> TASK REQUIREMENTS: Reproduce exactly, with no other output, every line of the data below from the line containing "subtotal: 29916.70 -> 31686.90" to the end, inclusive.

> DATASET EXTRACT:
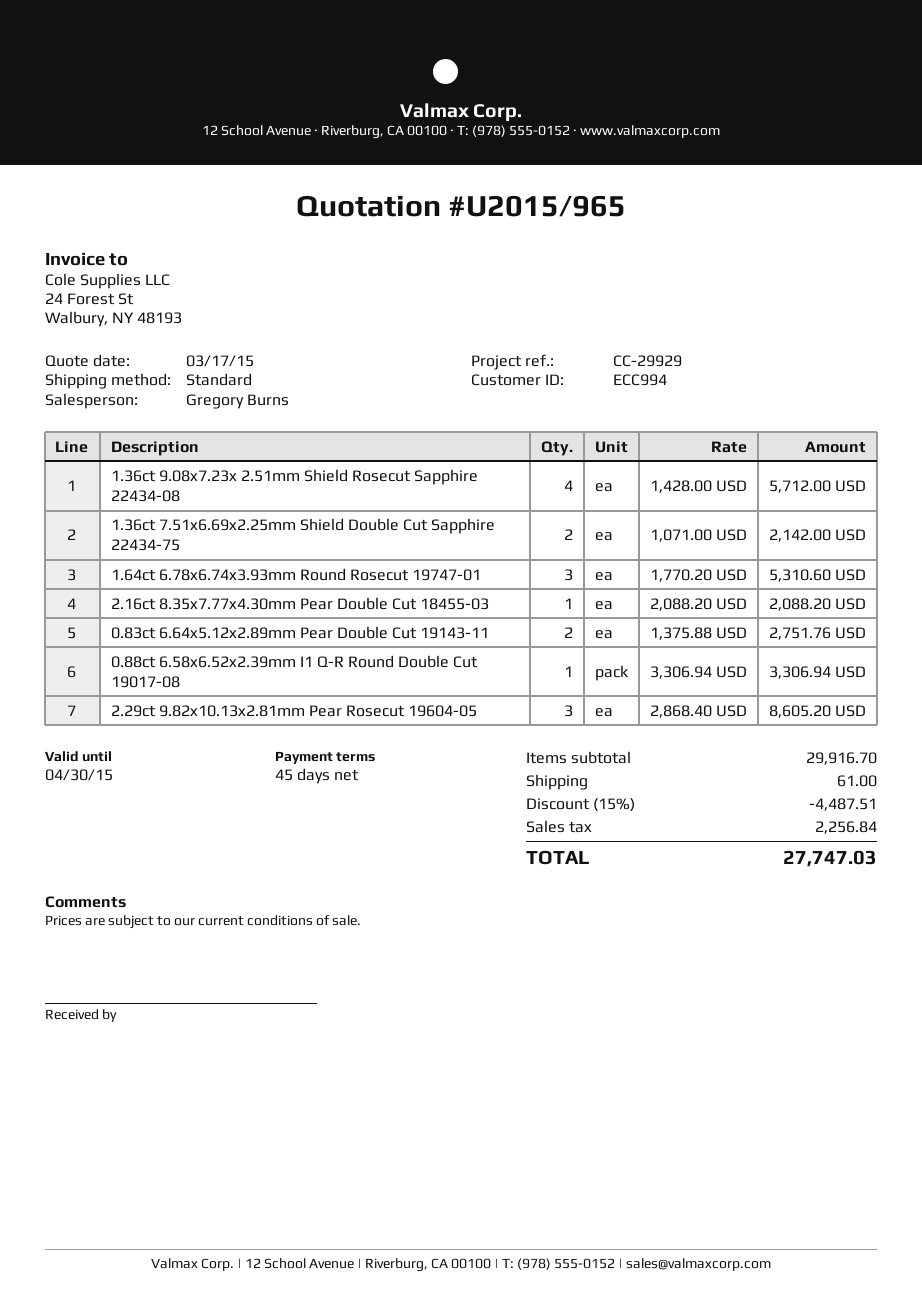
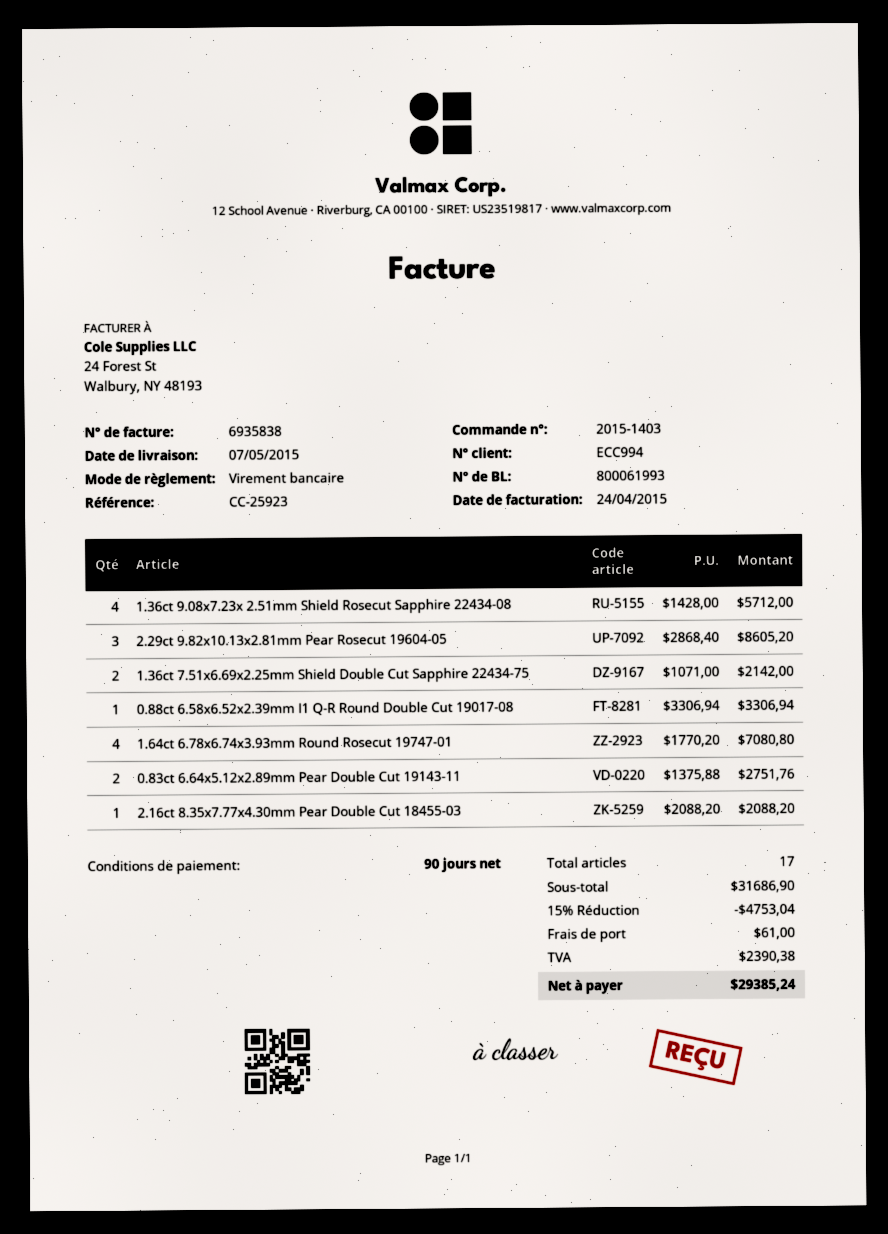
payment terms: 45 days -> 90 days
reference: CC-29929 -> CC-25923
1.64ct 6.78x6.74x3.93mm Round Rosecut 19747-01: 3 x 1770.20 = 5310.60 -> 4 x 1770.20 = 7080.80
subtotal: 29916.70 -> 31686.90
discount: 15% = 4487.51 -> 15% = 4753.04
tax: 2256.84 -> 2390.38
total: 27747.03 -> 29385.24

> EXPECTED ANSWER:
subtotal: 29916.70 -> 31686.90
discount: 15% = 4487.51 -> 15% = 4753.04
tax: 2256.84 -> 2390.38
total: 27747.03 -> 29385.24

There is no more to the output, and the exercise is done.